Physical Therapy Related questions
- Arrive at your appointment with your paperwork completed. Please be seated 5 mins prior to your appointment in the clinic.
- The therapist will discuss the following: Your medical history, your current problems/ complaints, pain intensity, what aggravates and eases the problem, how this is impacting your daily activities or your functional limitations, your goals with physical therapy. The therapist will then formulate a list of problems you are having, and how to treat those problems.
- A plan is subsequently developed with the patient’s input. This includes how many times you should see the therapist per week, how many weeks you will need therapy, home programs, patient education, short-term/long-term goals, and what is expected after discharge from therapy. This plan is created with input from you, your therapist, and your doctor.
- Make sure you bring your documents e.g. prescription provided by doctor, X-rays/MRI reposts/USG reports/blood reports and physical therapy referral.
You should wear loose fitting clothing so you can expose the area that we will be evaluating and treating.
Treatment sessions typically last 30 to 60 minutes per visit. Visits are highly variable. You may need one visit or you may need months of care. It depends on your diagnosis, the severity of your impairments, your past medical history, etc.

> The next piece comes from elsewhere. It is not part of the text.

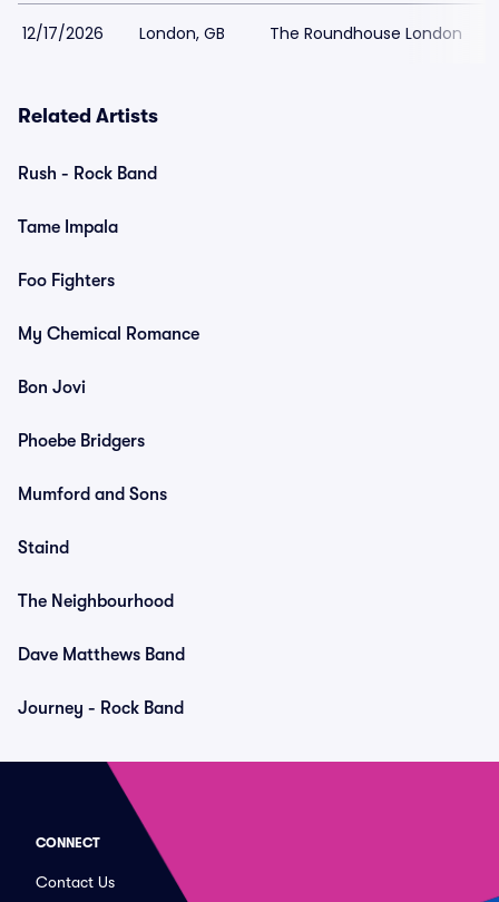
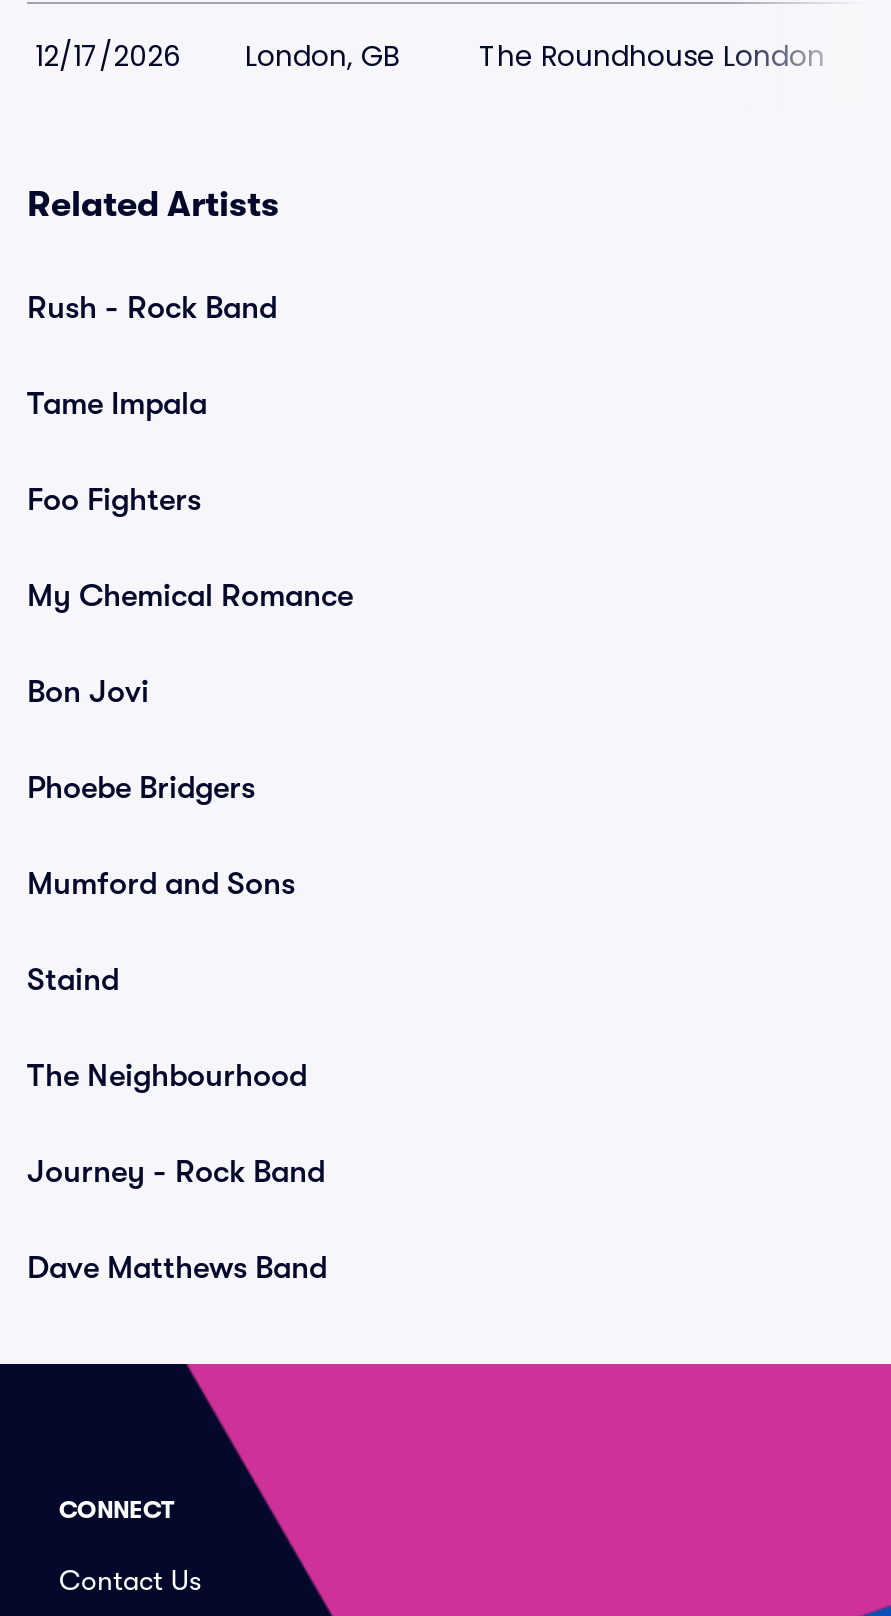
moved [18,645,185,665] -> [27,1250,327,1286]: Dave Matthews Band
moved [18,698,184,718] -> [27,1154,325,1190]: Journey - Rock Band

For many patients, one of the primary objectives is pain relief. This is frequently accomplished with hands-on techniques, modalities such as ultrasound, Matrix, interferential therapy, and/or heat or cold therapy. Movement often provides pain relief as well. Your physical therapist will provide you with the appropriate exercises not only for pain relief but to recover range of motion, strength, and endurance. In some cases, physical therapy techniques can be painful. It is important that you communicate the intensity, frequency, and duration of pain to your therapist. Without this information, it is difficult for the therapist to adjust your treatment plan.
Flare ups are not uncommon. If you have a flare up (exacerbation), give us a call. We may suggest you come back to see us, return to your doctor, or simply modify your daily activities or exercise routine.
A large part of a physical therapist’s program is directed at preventing injury, loss of movement, and even surgery.
They also provide services to athletes at all levels to screen for potential problems and institute preventive exercise programs.
The cornerstones of physical therapy treatment are therapeutic exercise and functional training.
In addition to “hands-on” care, physical therapists also educate patients to take care of themselves and to perform certain exercises on their own.
Physical therapists also use methods such as ultrasound (which uses high frequency waves to produce heat), hot packs, and ice. Although other kinds of practitioners will offer some of these treatments as “physical therapy,” it’s important for you to know that physical therapy can only be provided by qualified physical therapists or by physical therapist assistants.
You will be evaluated by one of our licensed and highly trained physical therapists and he/she will also treat you during subsequent visits.
Our Physical Therapists (PTs) are licensed by OTPT council and are an IAP member.